WORK REQUEST: Without the pictures, copy the entries below word for word.

PROVIDED RECORDS:
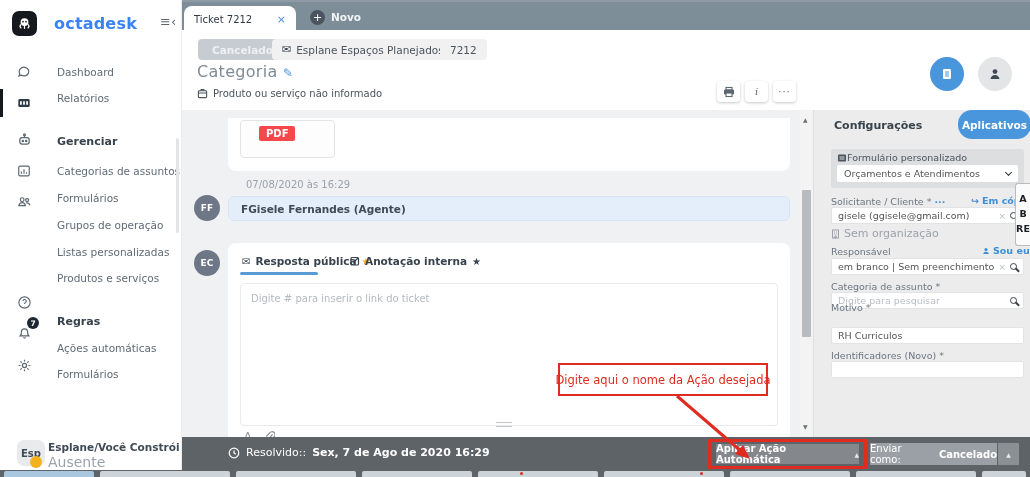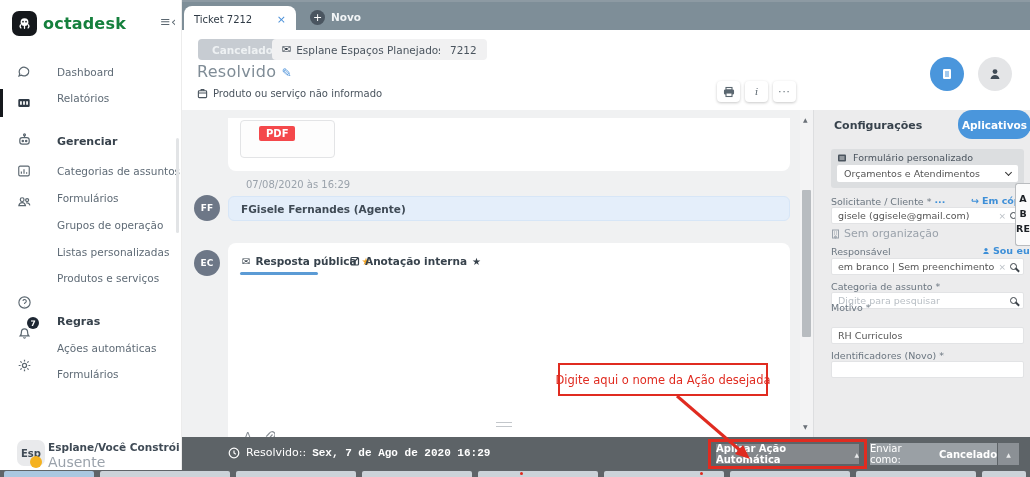"octadesk" .logo-text { color: #15803d -> #3b82f6; left: 43px -> 54px }
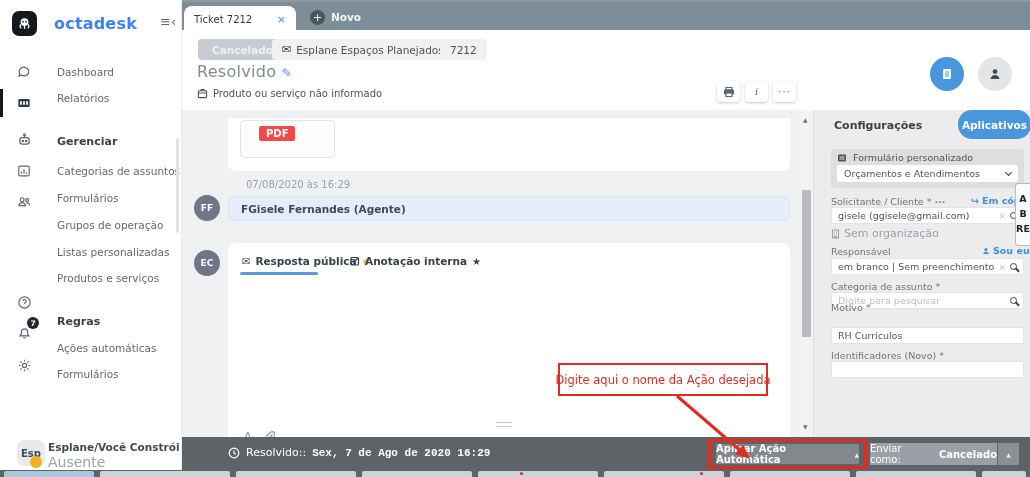"Resolvido" span { text: Resolvido -> Categoria }
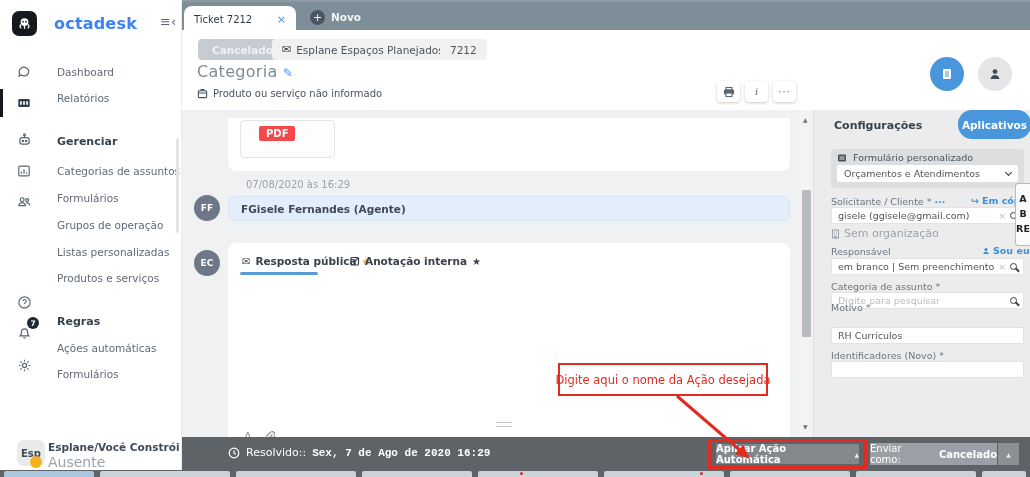"Formulário personalizado" .form-box .lab { gap: 6px -> 0 }
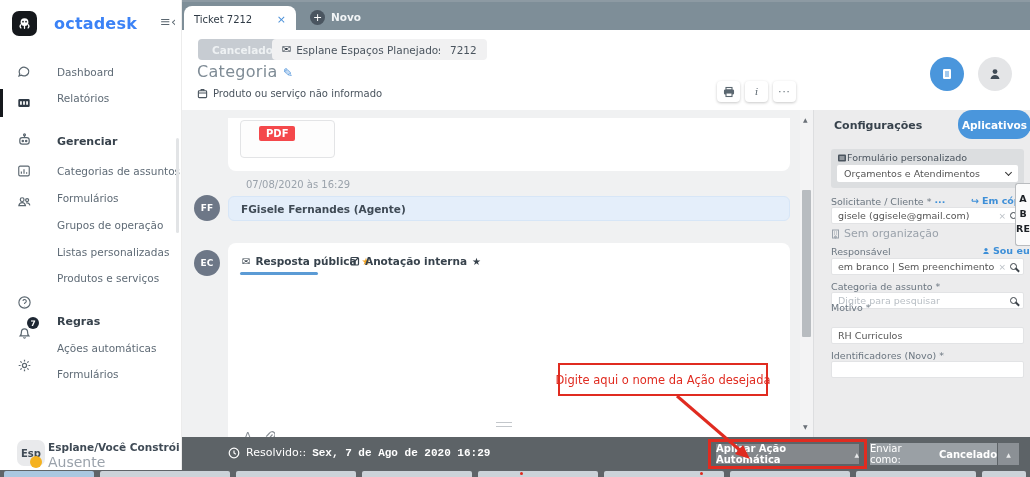"Digite # para inserir o" textarea.abs { html: none -> <textarea></textarea> }
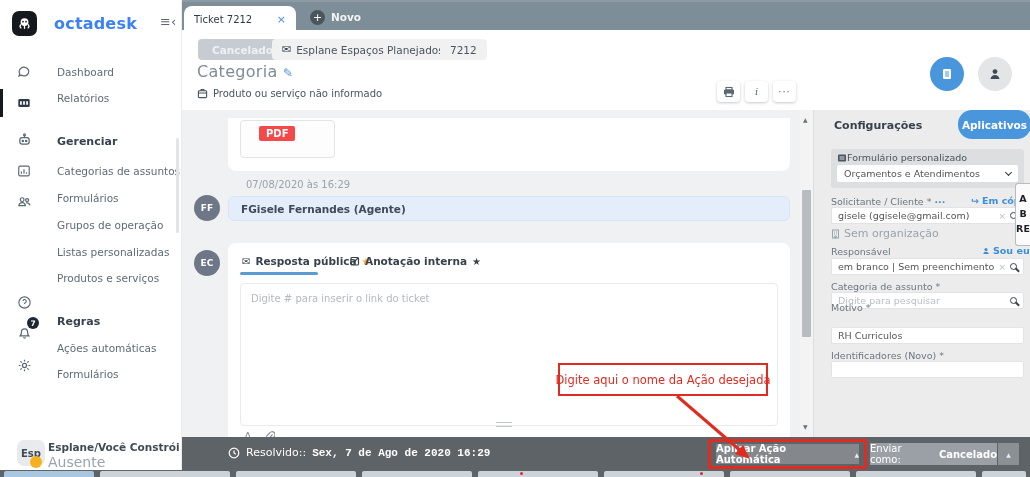"Sex, 7 de Ago de" .resolved b { font-family: Liberation Mono, monospace -> none }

WRITTEN RESPONSE:
"octadesk" .logo-text { color: #15803d -> #3b82f6; left: 43px -> 54px }
"Resolvido" span { text: Resolvido -> Categoria }
"Formulário personalizado" .form-box .lab { gap: 6px -> 0 }
"Digite # para inserir o" textarea.abs { html: none -> <textarea></textarea> }
"Sex, 7 de Ago de" .resolved b { font-family: Liberation Mono, monospace -> none }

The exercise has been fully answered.